And this^^^is the point I've been making all along.

Some people are opposed to porn for whatever reasons , that's their right. But what right have they to declare that others who aren't opposed to it, or those who are " _neither here nor there_ " on the issue of porn, are not " _ real men_?"

The same attitude exist in different areas of life, it is called discrimination.

A person is well within their rights to believe in any particular set of constructs that makes them feel good about themselves. Whether it is social ,gender , sex, politics or religion, that is part of what makes us human.

That's why we have movements like political organizations , churches and religions , and even social networks.

But using these artificial constructs to discriminate, imo amount to a type of self righteous aggrandizement.

I see quite a lot of it here and in some sections of the internet.


----------



## clipclop2

everyone involved on this thread has made judgements one way or another about people places and things.
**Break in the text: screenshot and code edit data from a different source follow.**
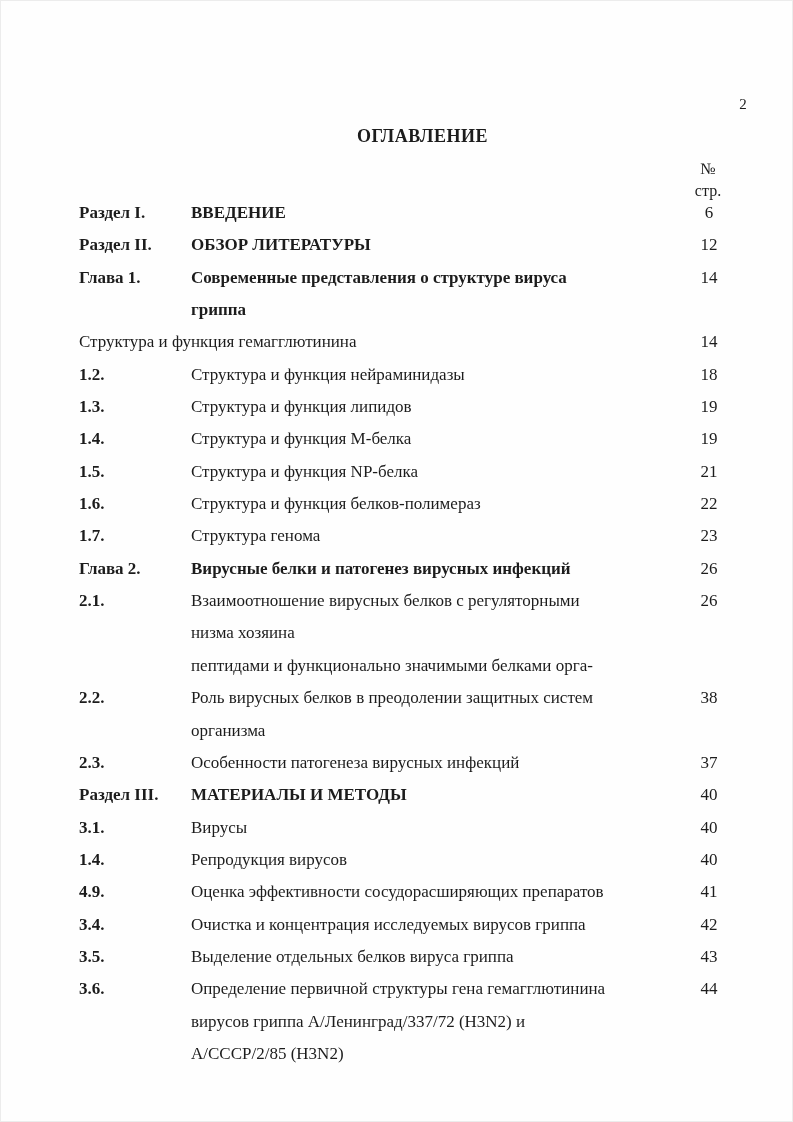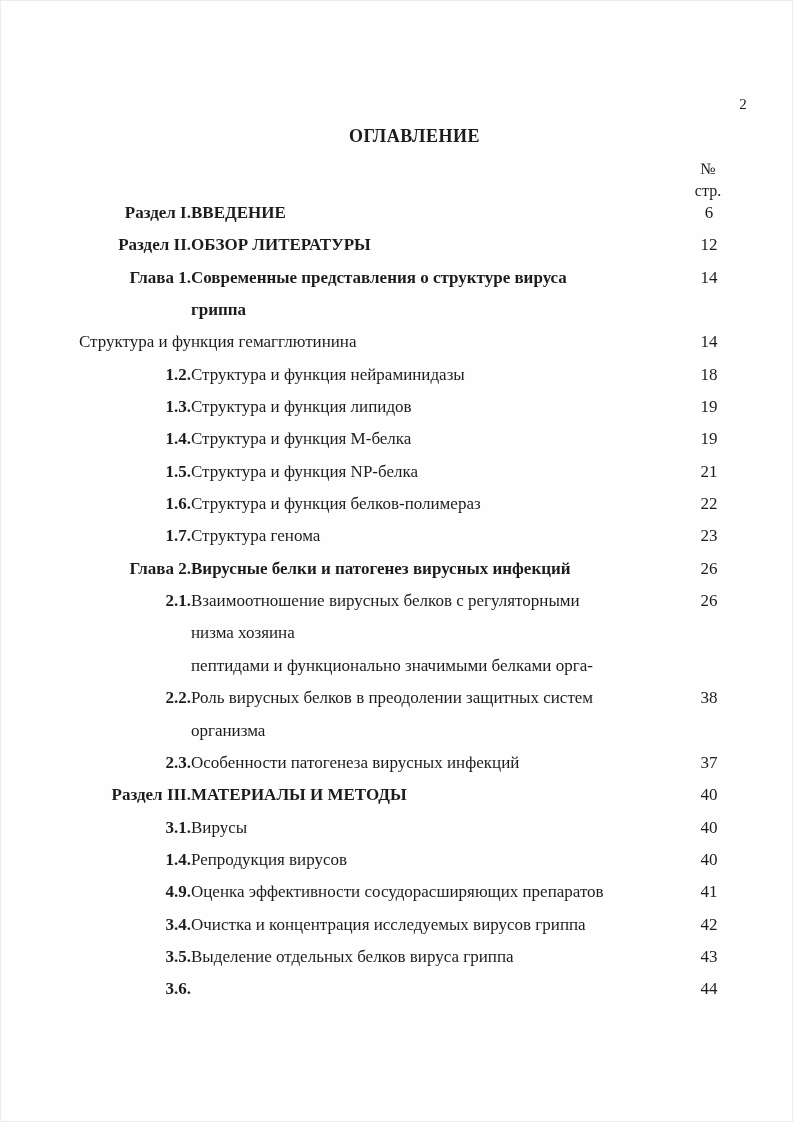--- a/index.html
+++ b/index.html
@@ -25,7 +25,7 @@
   }
   .doc-title {
     position: absolute;
-    top: 125px; left: 42px;
+    top: 125px; left: 50px;
     width: 743px;
     text-align: center;
     font-size: 18px;

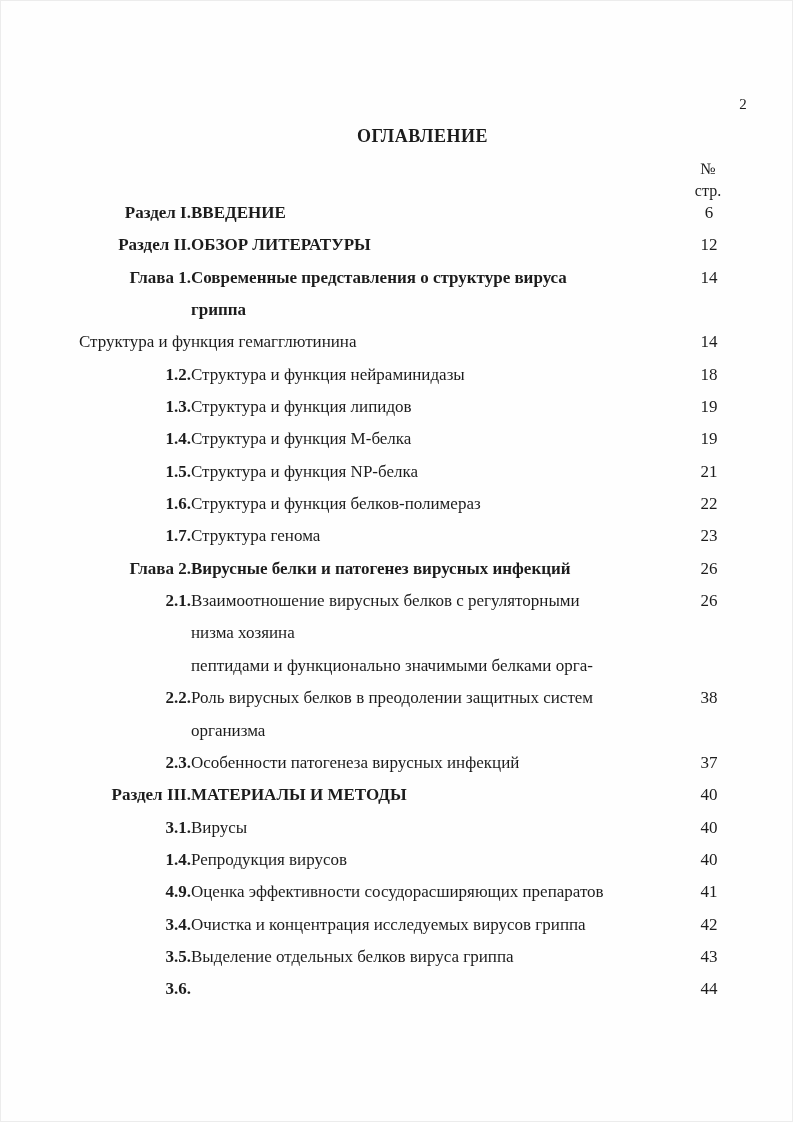--- a/index.html
+++ b/index.html
@@ -53,7 +53,6 @@
   }
   .lbl {
     width: 112px;
-    text-align: right;
     font-weight: bold;
     flex: 0 0 auto;
     white-space: nowrap;

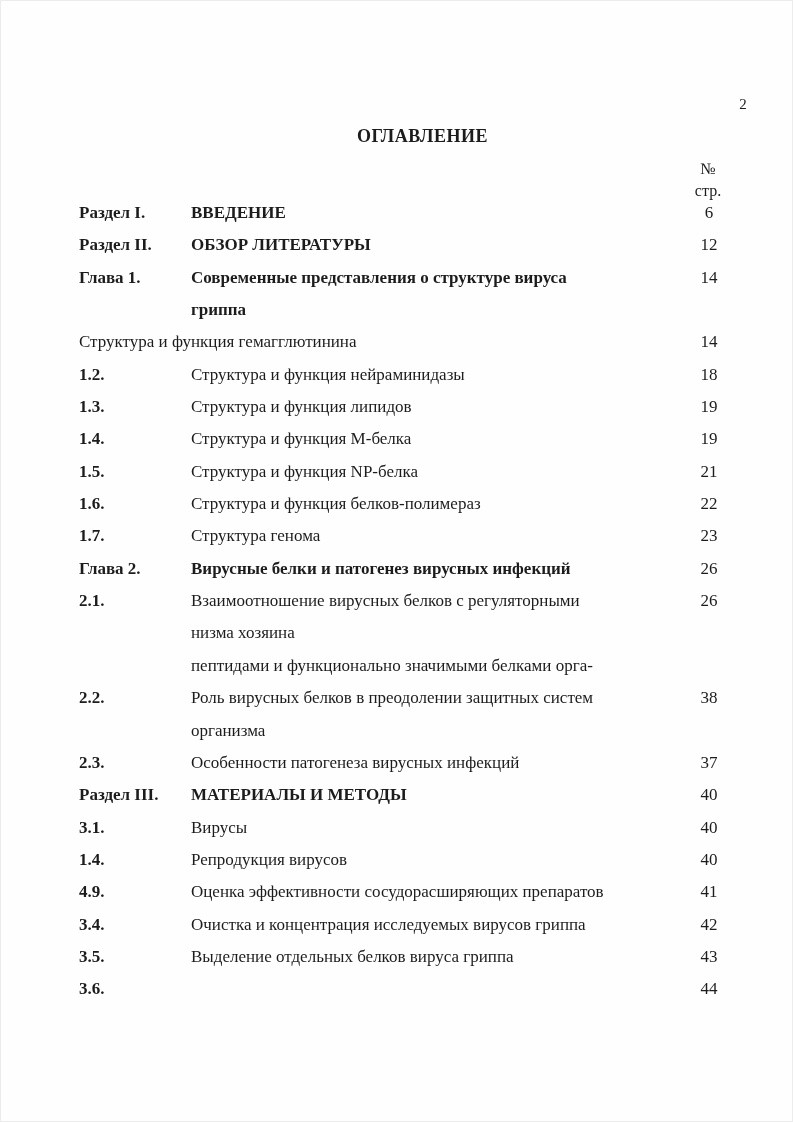--- a/index.html
+++ b/index.html
@@ -250,6 +250,11 @@
 
     <div class="row">
       <div class="lbl">3.6.</div>
+      <div class="txt">
+        <div>Определение первичной структуры гена гемагглютинина</div>
+        <div>вирусов гриппа А/Ленинград/337/72 (H3N2) и</div>
+        <div>А/СССР/2/85 (H3N2)</div>
+      </div>
       <div class="pg">44</div>
     </div>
So knock it off. All you guys are doing right now is talking about talking. it's fairly ridiculous to ask a question like does using porn make a man a lesser man and not have people pronounce their perceptions. Because what else is a man but a perception?

and who the hell brought up man in sex with marriages? Once again there's a man acting like the victim as though he has no choice but to use porn. after all we've been told time and again that point isn't a substitute for real sex. So then what's the fascination? 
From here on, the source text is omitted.